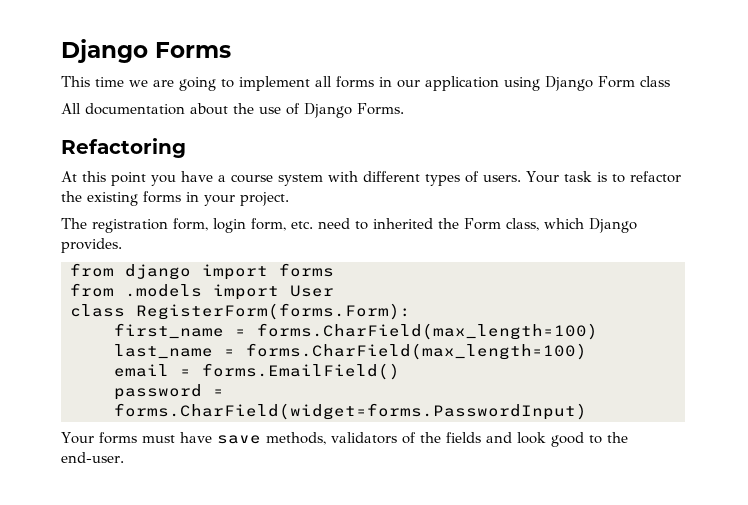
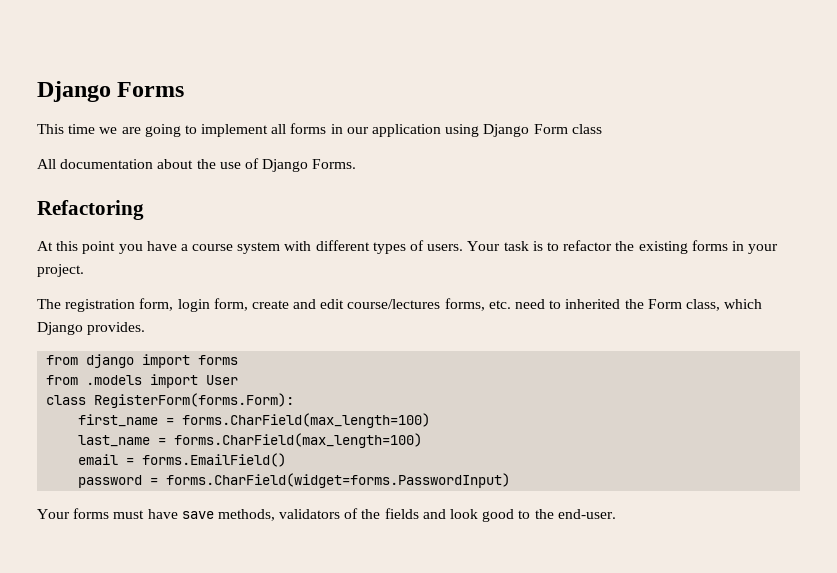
- The registration form, login form, etc. need to inherited the Form class, which Django provides.
+ The registration form, login form, create and edit course/lectures forms, etc. need to inherited the Form class, which Django provides.

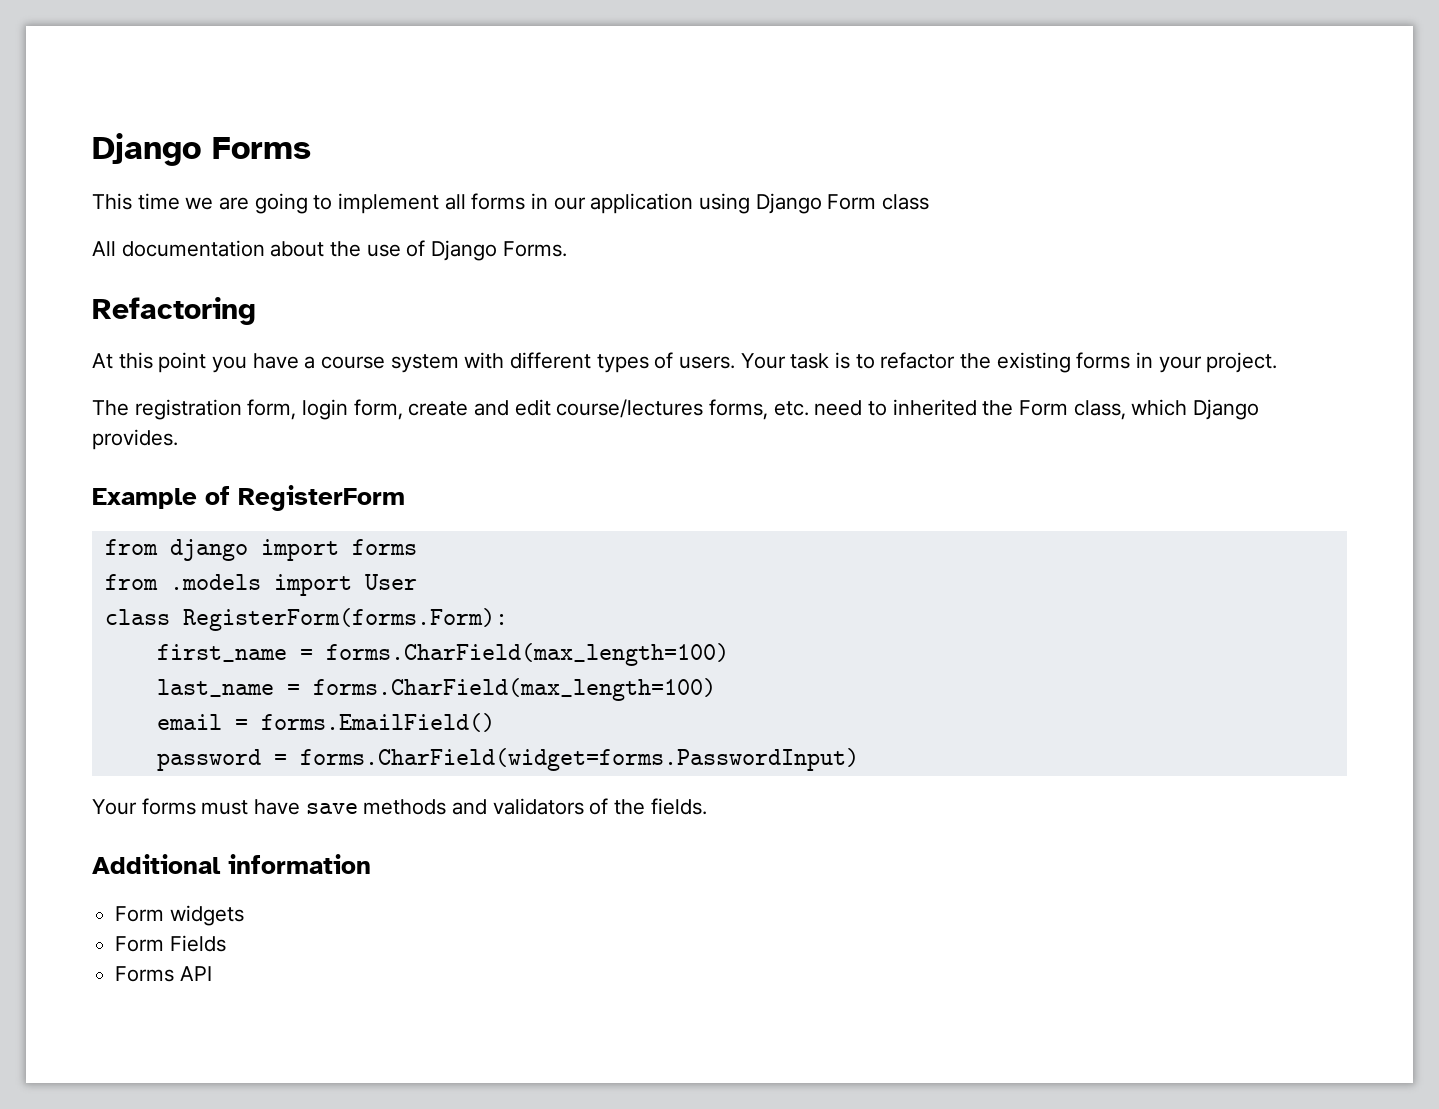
+ Example of RegisterForm
- Your forms must have save methods, validators of the fields and look good to the end-user.
+ Your forms must have save methods and validators of the fields.
+ Additional information
+ Form widgets
+ Form Fields
+ Forms API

_____

Reproduce exactly the line that holds "of the fields.", then every line after it, ending with the final line of the records above.

+ Your forms must have save methods and validators of the fields.
+ Additional information
+ Form widgets
+ Form Fields
+ Forms API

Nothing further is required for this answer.